> [Recorded data]
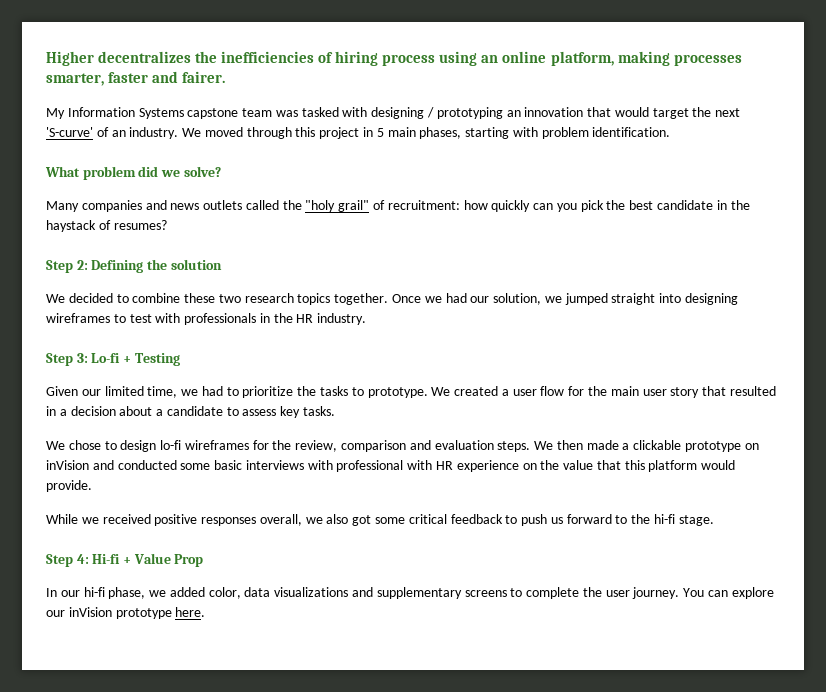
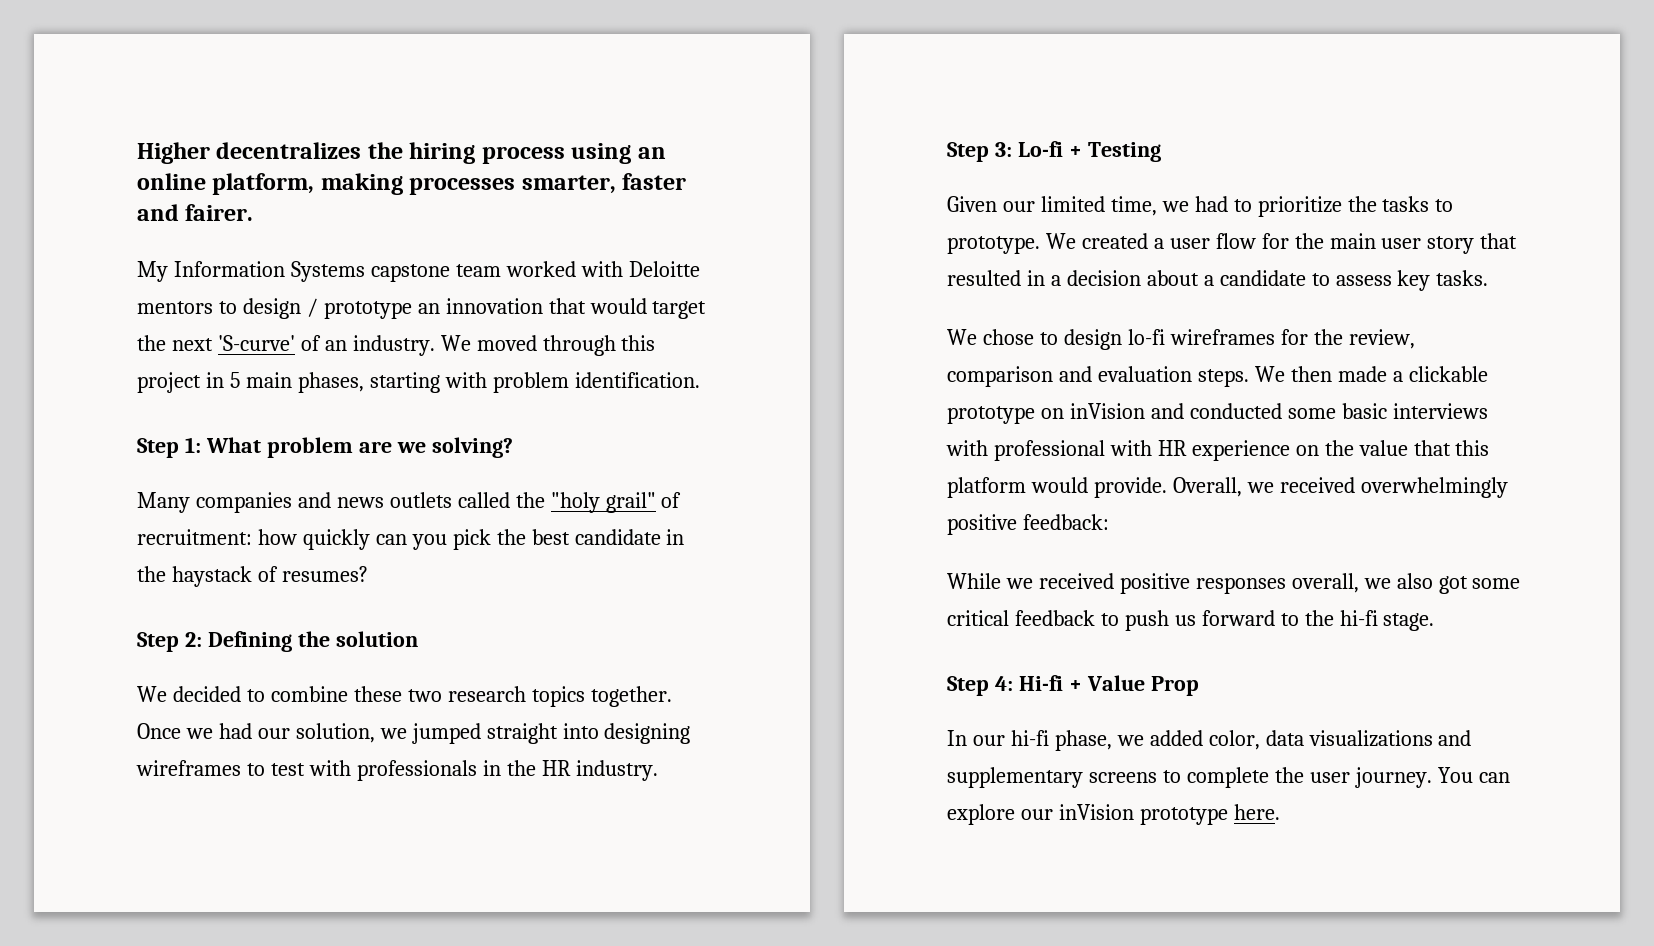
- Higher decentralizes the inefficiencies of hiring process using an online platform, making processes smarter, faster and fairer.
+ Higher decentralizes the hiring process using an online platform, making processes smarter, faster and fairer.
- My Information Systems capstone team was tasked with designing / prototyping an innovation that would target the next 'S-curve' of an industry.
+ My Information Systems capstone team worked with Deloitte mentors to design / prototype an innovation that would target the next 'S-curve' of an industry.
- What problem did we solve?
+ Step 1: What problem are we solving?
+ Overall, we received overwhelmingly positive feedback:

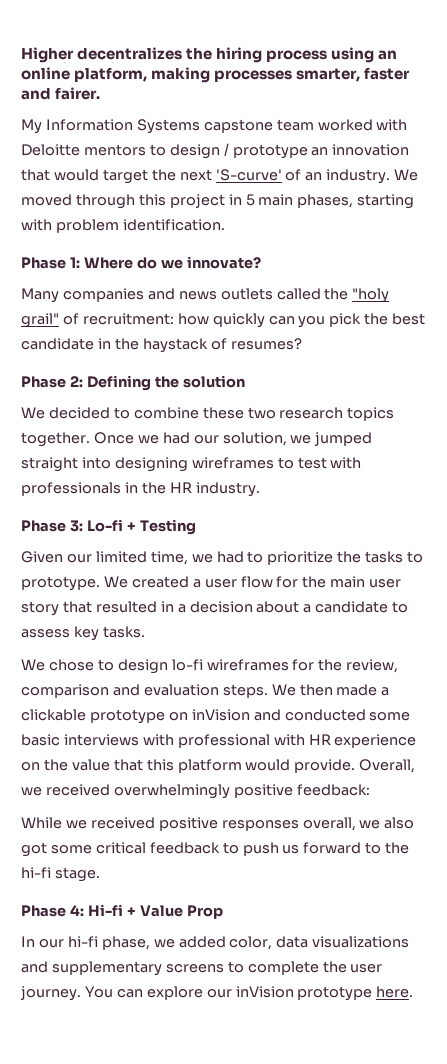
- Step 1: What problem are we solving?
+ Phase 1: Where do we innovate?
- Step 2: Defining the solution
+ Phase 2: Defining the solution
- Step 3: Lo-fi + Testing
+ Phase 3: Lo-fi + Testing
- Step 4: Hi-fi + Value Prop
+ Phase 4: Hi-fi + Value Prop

> [What needs to be done]
A line belongs in the answer if it contains the word "that"; please copy each such line from the material.

> [Solution to this task]
- My Information Systems capstone team was tasked with designing / prototyping an innovation that would target the next 'S-curve' of an industry.
+ My Information Systems capstone team worked with Deloitte mentors to design / prototype an innovation that would target the next 'S-curve' of an industry.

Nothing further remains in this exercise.